La microscopía de fuerzas atómicas como herramienta para la investigación en el área de las ciencias médicas

MATE, S. A.; HERLAX, V. S.; VAZQUEZ, R.; RAMELLA, N.; BAKAS, L. S.; TRICERRI, M. A.; VELA, M E.

La Plata

Congreso; I Congreso Internacional de la Facultad de Ciencias Médicas de la UNLP; 2013

Facultad de Ciencias Médicas de la UNLP

La microscopía de fuerzas atómicas está basada en la interacción entre una punta sensora y el sistema en estudio. La punta recorre la superficie de la muestra inmovilizada sobre un sustrato plano, tal como mica o vidrio, inmersos en medios líquidos. Permite estudiar sistemas biológicos en tiempo real y en condiciones muy cercanas a las fisiológicas, con una resolución que va desde el orden molecular hasta el micrométrico. Así es como esta técnica ha aportado valiosa información sobre ácidos nucleicos y proteínas, fenómenos en sistemas biomiméticos tales como las bicapas lipidicas soportadas y distintos estudios que involucran células. No solo permite estudiar la topografía de una muestra y registrar fenómenos dinámicos sino también, en el modo espectroscopía de fuerzas, caracterizar sus propiedades nanomecánicas. Mediante esta técnica se puede también detectar y manipular moléculas únicas, lo cual provee una valiosa información acerca de las relaciones estructura-función. En el presente trabajo se evidenció la aplicación de AFM para el estudio de procesos implicados en mecanismos patológicos tales como: (A) interacción de una toxina producida por ciertas cepas patógenas de Escherichia coli (alfa-hemolisina, HlyA) con membranas lipídicas que mimetizan a las membranas celulares de las células blanco de esta toxina y (B) caracterización del plegamiento anómalo de la apolipoproteína A-I involucrado en amiloidosis (A) Se estudió la influencia de la composición y propiedades de membranas lipídicas en la inserción de la toxina fromadora de poros HlyA. Para ello se realizaron experimentos en sistemas modelo de membrana que mimetizan las membranas celulares de eritrocitos (células blanco de esta toxina), empleado microscopía de fuerza atómica y bicapas soportadas sobre mica.

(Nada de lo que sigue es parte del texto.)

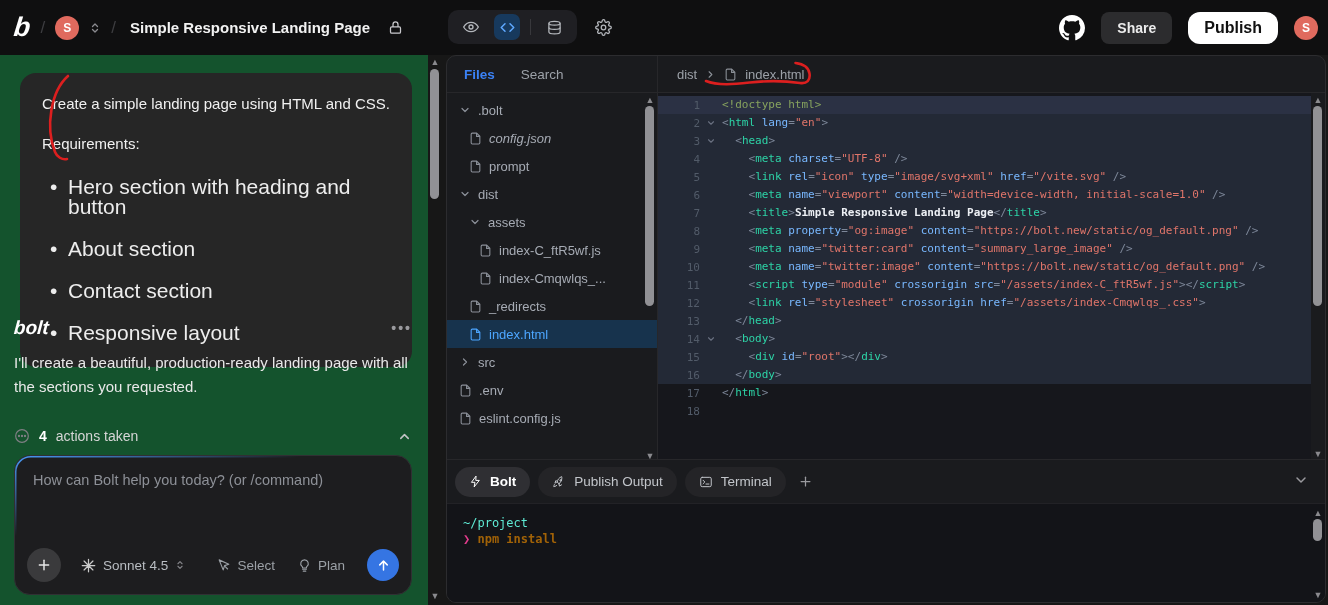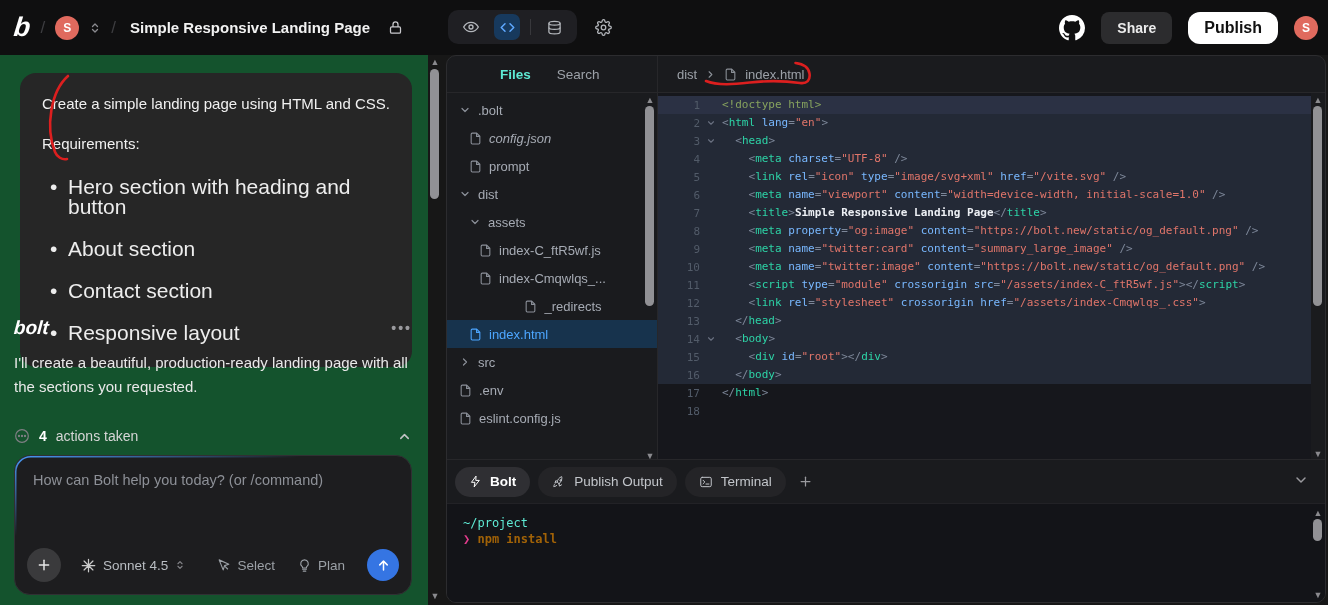"Files" .ftab-files { color: #5eead4 -> #3b82f6; margin-left: 36px -> none }
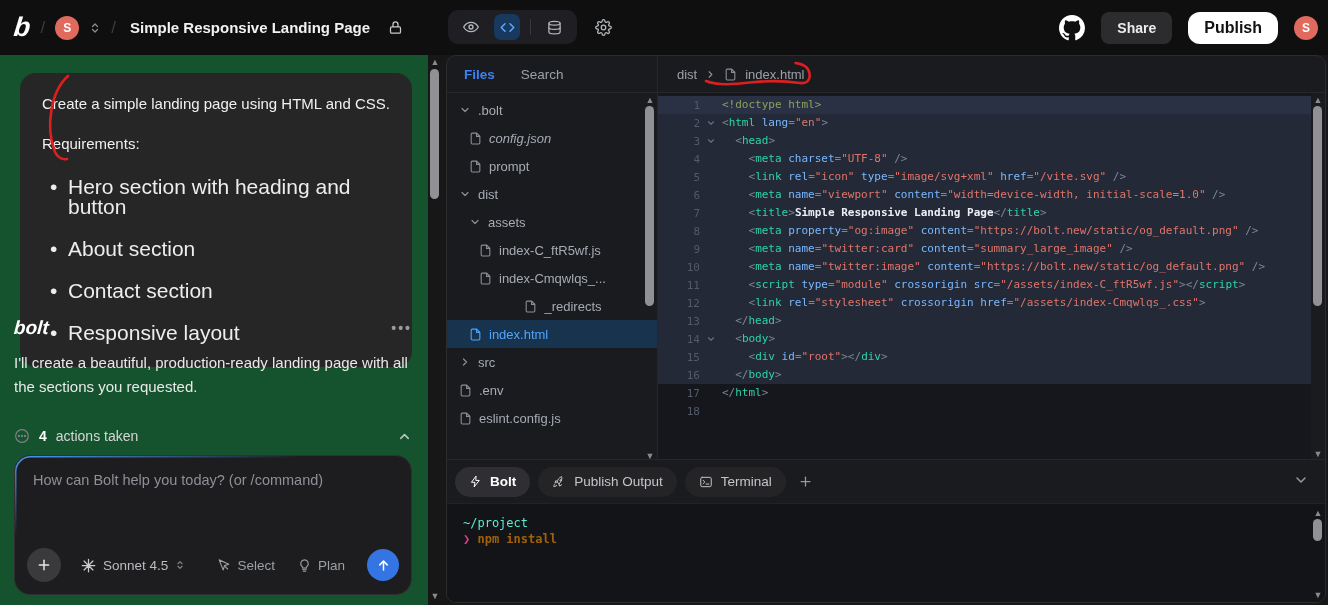"_redirects" div.trow { justify-content: center -> none }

En ese trabajo se visualizó por primera vez, en tiempo real, la interacción de HlyA con membranas; se determinó que la toxina se inserta preferencialmente en fases liquido-desordenadas (ld), donde el empaquetamiento lipídico es menor, en comparación con fases liquido-ordenadas (lo). (B) Se detectó la presencia de oligómeros, agregados amorfos y protofibras en la incubación de la apoA-I y sus variantes mutantes en distintas condiciones micro ambientales. Estas especies fueron caracterizadas además en base a sus dimensiones (altura y largo). Nuestros datos demuestran la potencialidad de esta técnica para estudios biomédicos, y sugieren un vasto campo de aplicabilidad en el futuro cercano.